What the task requires | Only the lines with "LOSERRC" in the entries below belong in the answer; please copy them.

Detected change data
___

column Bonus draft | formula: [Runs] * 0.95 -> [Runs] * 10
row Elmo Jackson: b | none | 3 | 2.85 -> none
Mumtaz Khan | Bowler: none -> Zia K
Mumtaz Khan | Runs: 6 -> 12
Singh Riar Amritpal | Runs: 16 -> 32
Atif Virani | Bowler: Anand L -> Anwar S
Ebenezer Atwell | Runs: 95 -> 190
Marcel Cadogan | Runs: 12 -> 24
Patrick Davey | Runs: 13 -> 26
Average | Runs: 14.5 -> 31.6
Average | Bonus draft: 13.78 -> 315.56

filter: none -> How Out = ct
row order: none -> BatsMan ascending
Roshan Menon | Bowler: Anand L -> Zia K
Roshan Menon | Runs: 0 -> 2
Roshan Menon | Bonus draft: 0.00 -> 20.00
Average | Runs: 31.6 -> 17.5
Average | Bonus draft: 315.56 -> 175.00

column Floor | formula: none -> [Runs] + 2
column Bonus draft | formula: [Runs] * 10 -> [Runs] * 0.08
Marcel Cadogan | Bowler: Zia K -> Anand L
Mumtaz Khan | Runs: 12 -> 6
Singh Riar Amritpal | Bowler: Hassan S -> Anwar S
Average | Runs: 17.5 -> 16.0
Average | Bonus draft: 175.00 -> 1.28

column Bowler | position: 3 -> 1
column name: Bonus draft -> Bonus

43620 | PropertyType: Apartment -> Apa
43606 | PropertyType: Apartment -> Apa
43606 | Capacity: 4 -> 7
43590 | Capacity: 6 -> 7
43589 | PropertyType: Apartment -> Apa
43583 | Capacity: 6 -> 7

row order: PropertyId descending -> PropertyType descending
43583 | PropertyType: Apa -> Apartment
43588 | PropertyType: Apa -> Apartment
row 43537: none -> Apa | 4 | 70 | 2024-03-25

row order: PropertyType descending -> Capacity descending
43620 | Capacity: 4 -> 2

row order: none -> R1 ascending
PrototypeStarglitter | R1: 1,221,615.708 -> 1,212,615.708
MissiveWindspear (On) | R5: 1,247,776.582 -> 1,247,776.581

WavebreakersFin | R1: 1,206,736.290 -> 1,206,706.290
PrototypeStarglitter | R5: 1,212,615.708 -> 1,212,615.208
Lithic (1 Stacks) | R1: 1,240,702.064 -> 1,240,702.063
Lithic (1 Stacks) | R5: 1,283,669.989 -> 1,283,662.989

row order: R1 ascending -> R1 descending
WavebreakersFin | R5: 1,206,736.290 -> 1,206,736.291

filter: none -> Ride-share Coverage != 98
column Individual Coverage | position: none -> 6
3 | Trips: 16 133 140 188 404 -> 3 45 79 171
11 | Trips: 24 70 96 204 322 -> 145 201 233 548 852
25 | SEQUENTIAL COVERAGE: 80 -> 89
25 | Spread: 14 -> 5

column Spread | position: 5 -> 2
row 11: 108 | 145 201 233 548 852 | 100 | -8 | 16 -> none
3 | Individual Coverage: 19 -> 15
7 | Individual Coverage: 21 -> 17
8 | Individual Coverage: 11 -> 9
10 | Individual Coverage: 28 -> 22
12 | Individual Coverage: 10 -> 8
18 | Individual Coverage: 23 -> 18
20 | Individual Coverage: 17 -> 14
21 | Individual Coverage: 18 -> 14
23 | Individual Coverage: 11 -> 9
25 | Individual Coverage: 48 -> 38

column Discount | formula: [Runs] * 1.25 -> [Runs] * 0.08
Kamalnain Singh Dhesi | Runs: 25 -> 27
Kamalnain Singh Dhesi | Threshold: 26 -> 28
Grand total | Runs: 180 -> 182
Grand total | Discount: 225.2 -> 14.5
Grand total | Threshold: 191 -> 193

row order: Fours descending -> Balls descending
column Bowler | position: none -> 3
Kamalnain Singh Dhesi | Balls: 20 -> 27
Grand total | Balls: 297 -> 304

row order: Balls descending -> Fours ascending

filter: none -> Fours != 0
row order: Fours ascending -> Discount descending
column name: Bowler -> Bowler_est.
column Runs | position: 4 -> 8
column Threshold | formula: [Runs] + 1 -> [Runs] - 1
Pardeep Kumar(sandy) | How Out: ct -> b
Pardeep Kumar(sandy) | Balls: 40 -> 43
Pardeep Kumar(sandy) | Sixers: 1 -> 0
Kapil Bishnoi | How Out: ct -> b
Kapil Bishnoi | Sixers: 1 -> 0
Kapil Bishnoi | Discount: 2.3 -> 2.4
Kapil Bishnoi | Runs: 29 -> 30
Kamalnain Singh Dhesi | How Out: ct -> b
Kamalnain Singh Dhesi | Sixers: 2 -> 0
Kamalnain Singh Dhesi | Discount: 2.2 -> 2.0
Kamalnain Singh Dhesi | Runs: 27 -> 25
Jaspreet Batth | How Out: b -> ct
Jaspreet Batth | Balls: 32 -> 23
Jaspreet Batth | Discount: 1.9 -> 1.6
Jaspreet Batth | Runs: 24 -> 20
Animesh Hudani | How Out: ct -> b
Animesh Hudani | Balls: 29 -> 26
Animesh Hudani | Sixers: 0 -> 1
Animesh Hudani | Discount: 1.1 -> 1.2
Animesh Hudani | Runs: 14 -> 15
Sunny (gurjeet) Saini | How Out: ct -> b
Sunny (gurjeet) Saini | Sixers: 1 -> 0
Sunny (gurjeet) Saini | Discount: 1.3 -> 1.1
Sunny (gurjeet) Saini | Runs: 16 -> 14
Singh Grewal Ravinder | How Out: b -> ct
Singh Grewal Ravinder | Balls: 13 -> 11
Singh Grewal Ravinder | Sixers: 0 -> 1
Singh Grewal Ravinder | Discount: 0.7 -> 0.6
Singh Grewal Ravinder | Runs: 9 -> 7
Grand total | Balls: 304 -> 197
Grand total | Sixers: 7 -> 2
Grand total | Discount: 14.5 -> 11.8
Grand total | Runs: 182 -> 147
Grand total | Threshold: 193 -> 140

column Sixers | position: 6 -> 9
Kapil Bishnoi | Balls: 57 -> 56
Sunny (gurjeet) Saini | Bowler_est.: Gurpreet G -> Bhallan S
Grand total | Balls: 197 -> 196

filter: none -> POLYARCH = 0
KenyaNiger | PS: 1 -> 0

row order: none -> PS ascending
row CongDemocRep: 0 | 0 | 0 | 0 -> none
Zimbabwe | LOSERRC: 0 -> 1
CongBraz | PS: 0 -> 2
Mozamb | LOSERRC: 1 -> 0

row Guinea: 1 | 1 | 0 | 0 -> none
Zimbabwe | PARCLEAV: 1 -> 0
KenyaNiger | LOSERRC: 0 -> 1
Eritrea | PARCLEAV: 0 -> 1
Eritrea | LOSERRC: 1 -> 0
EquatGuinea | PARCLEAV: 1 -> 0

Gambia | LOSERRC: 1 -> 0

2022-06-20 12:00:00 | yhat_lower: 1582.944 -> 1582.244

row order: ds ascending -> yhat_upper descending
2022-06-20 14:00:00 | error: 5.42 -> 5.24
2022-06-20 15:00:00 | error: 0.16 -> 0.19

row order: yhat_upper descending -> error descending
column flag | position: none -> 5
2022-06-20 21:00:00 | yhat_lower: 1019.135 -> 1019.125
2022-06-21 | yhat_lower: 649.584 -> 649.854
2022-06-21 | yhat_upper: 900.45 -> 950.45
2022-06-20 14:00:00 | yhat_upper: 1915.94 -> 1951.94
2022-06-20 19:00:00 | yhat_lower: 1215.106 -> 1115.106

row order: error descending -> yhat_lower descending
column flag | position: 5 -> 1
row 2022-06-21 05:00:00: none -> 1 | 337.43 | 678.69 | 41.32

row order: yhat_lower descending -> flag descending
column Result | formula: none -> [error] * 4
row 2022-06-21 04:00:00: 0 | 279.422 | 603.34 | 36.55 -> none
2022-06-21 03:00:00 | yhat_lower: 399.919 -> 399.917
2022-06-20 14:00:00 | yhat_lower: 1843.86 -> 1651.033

___

Exercise result |
Zimbabwe | LOSERRC: 0 -> 1
Mozamb | LOSERRC: 1 -> 0
KenyaNiger | LOSERRC: 0 -> 1
Eritrea | LOSERRC: 1 -> 0
Gambia | LOSERRC: 1 -> 0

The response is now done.